■ **Edit difference data**
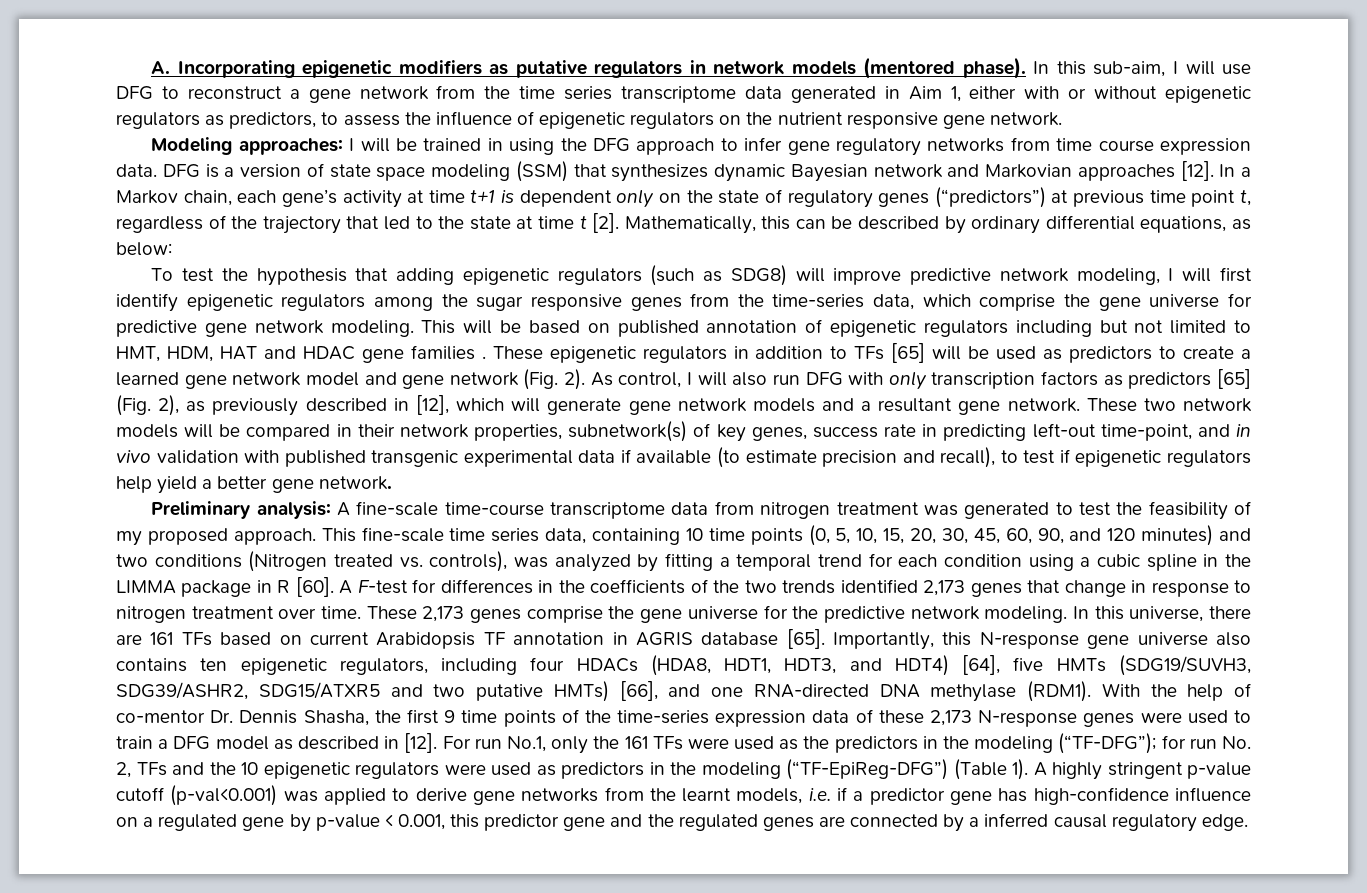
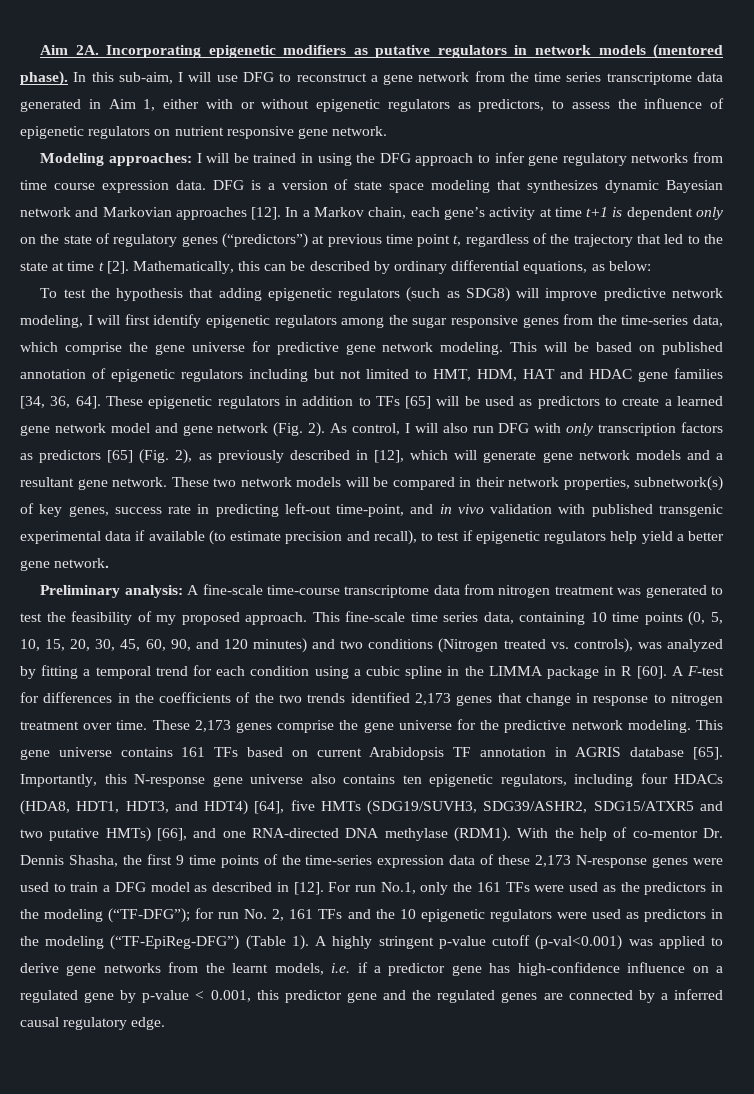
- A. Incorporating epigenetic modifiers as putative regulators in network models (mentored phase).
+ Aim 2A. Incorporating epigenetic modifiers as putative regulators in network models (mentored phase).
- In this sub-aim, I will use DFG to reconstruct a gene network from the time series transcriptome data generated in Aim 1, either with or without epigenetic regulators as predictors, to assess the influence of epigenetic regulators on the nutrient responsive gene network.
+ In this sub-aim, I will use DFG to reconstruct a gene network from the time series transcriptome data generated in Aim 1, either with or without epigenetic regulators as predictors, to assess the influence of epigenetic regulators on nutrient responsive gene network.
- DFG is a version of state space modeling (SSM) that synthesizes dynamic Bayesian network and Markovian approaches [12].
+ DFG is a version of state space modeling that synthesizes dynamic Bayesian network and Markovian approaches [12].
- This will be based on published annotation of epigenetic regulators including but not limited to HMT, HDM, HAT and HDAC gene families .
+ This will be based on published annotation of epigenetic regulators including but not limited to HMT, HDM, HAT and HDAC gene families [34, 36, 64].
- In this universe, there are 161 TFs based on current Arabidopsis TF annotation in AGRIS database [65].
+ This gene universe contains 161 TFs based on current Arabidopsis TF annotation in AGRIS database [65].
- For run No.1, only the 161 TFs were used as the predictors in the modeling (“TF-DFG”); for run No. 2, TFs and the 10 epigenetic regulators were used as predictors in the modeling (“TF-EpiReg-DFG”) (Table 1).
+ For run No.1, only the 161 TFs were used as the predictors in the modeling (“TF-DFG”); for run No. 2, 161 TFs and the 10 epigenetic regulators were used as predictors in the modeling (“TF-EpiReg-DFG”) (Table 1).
==
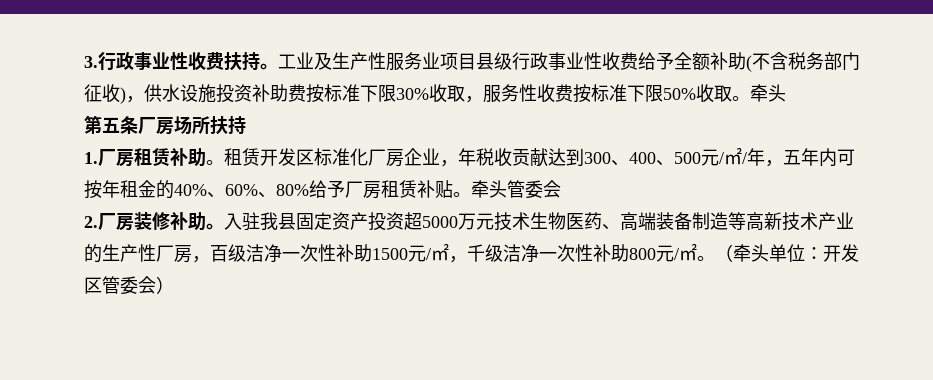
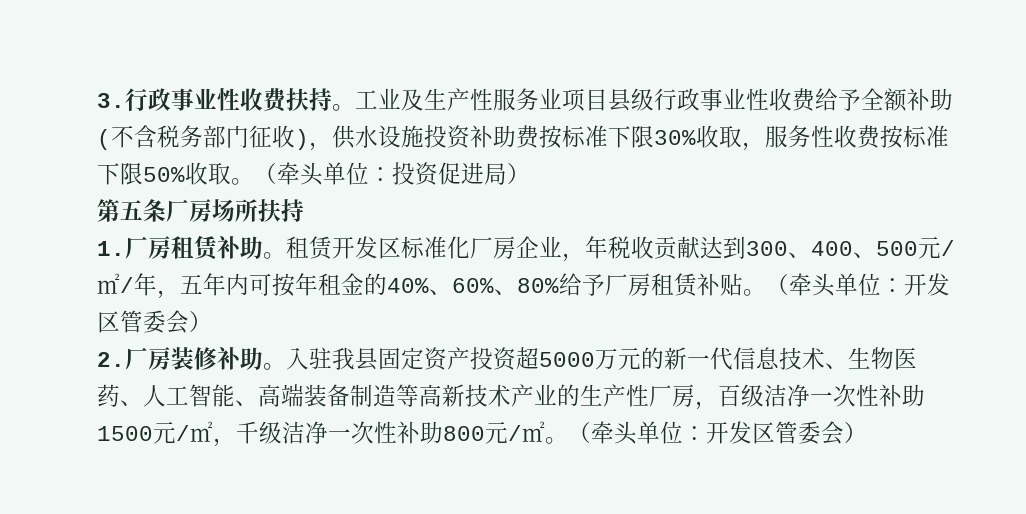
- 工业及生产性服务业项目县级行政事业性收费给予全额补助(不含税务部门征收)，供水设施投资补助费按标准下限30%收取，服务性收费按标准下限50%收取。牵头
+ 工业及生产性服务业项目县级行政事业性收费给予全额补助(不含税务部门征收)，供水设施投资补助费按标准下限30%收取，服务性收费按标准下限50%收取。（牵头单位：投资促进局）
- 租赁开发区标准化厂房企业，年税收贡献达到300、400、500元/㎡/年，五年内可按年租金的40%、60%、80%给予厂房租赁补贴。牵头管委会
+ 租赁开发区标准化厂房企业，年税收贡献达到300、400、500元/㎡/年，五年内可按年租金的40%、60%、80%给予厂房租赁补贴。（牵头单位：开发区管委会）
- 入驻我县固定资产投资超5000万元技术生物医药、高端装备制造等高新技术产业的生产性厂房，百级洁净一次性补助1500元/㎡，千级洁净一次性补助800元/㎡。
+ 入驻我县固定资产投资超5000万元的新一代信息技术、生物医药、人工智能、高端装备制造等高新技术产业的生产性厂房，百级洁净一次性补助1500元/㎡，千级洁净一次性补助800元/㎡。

■ **EXERCISE AIM**
The expected result is every line above containing the string "that".

■ **WRITTEN REPLY**
- DFG is a version of state space modeling (SSM) that synthesizes dynamic Bayesian network and Markovian approaches [12].
+ DFG is a version of state space modeling that synthesizes dynamic Bayesian network and Markovian approaches [12].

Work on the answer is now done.